In [14]:
import numpy as np
import pandas as pd
import scipy.sparse as sp
from scipy.sparse.linalg import svds
from sklearn import cross_validation as cv
from sklearn.metrics import mean_squared_error
from math import sqrt



In [15]:
# 读取数据 
header = ['user_id', 'item_id', 'rating', 'timestamp']    # 列名 
df = pd.read_csv('ml-100k/u.data', sep='\t', names=header)
train_data, test_data = cv.train_test_split(df, test_size=0.25)

In [16]:
n_users = df.user_id.unique().shape[0]
n_items = df.item_id.unique().shape[0]
print('Number of users = ' +str(n_users) + ' | Number of movies = ' + str(n_items))  

Number of users = 943 | Number of movies = 1682


In [17]:
sparsity=round(1.0-len(df)/float(n_users*n_items),3)
print('The sparsity level of MovieLens100K is ' +  str(sparsity*100) + '%')

The sparsity level of MovieLens100K is 93.7%


In [18]:
def rmse(prediction, ground_truth):
        prediction = prediction[ground_truth.nonzero()].flatten() 
        ground_truth = ground_truth[ground_truth.nonzero()].flatten()
        return sqrt(mean_squared_error(prediction, ground_truth))

In [19]:
# 加载训练集测试集
train_data_matrix = np.zeros((n_users, n_items))
for line in train_data.itertuples():
    train_data_matrix[line[1]-1, line[2]-1] = line[3]  
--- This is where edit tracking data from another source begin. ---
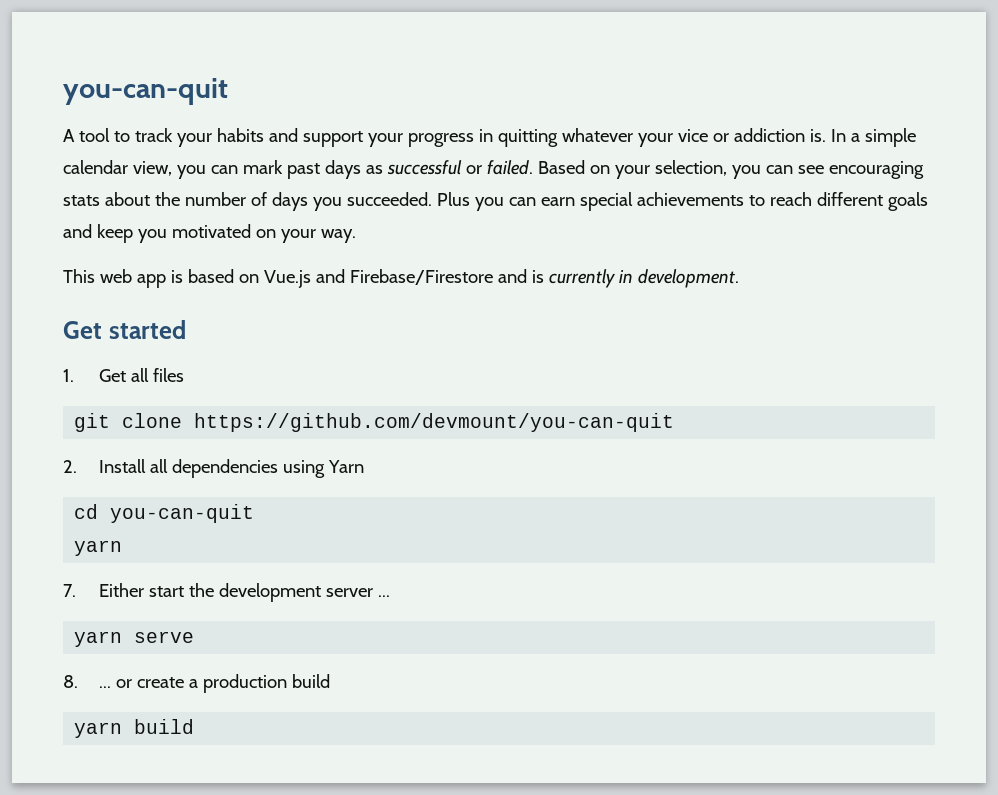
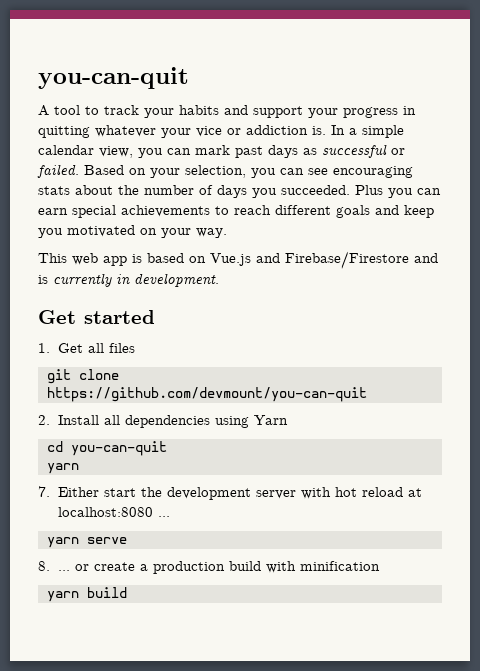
(373, 592) none -> [300,487,422,499] [57,507,153,517] with hot reload at localhost:8080
(330, 681) none -> [265,561,380,573] with minification

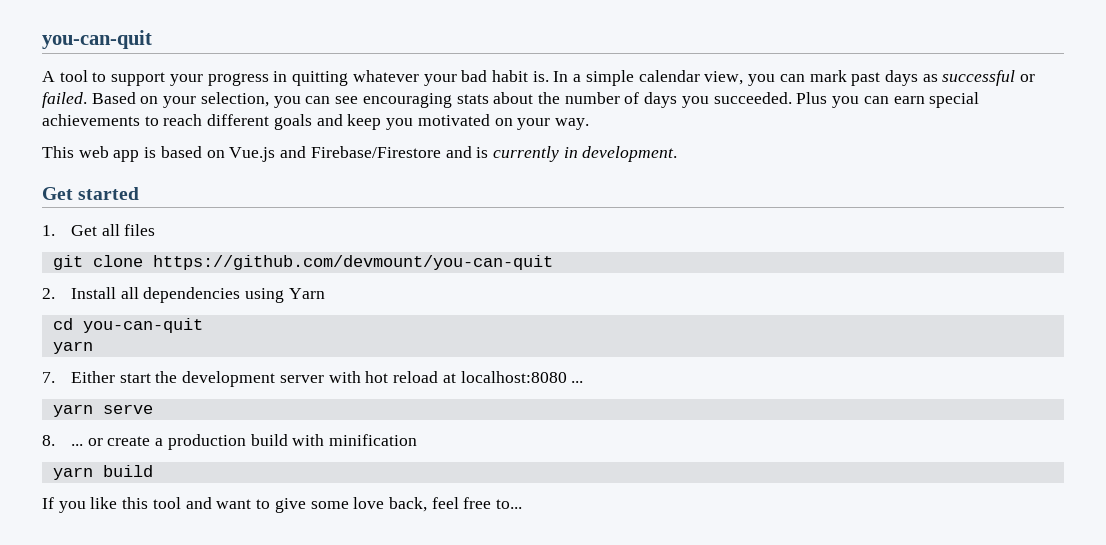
[104,105,248,118] track your habits and -> (107, 77) none
[196,125,308,137] vice or addiction -> [461,70,528,82] bad habit
(127, 592) none -> [42,497,523,513] // If you like this tool and want to give some love back, feel free to...

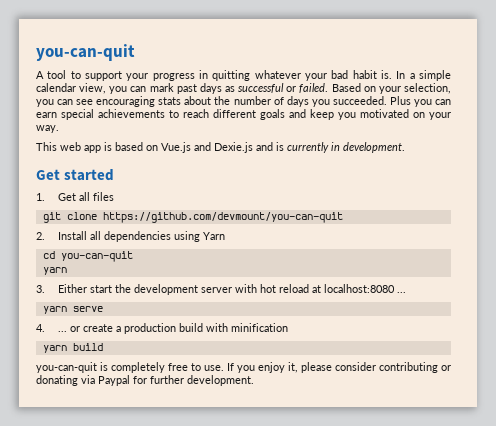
[310,146,441,158] Firebase/Firestore -> [214,142,253,153] Dexie.js
[42,372,55,383] 7. -> [36,285,45,293] 3.
[42,435,55,446] 8. -> [36,324,45,332] 4.
[42,497,523,513] If you like this tool and want to give some love back, feel free to... -> [36,362,451,373] [36,375,254,386] you-can-quit is completely free to use. If you enjoy it, please consider contributing or donating via Paypal for further development.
test_data_matrix = np.zeros((n_users, n_items))
for line in test_data.itertuples():
    test_data_matrix[line[1]-1, line[2]-1] = line[3]

In [21]:

u, s, vt = svds(train_data_matrix, k = 40)
s_diag_matrix=np.diag(s)
X_pred = np.dot(np.dot(u, s_diag_matrix), vt)
    
print('User-based CF MSE: ' + str(rmse(X_pred, test_data_matrix)))

User-based CF MSE: 2.8820286434365805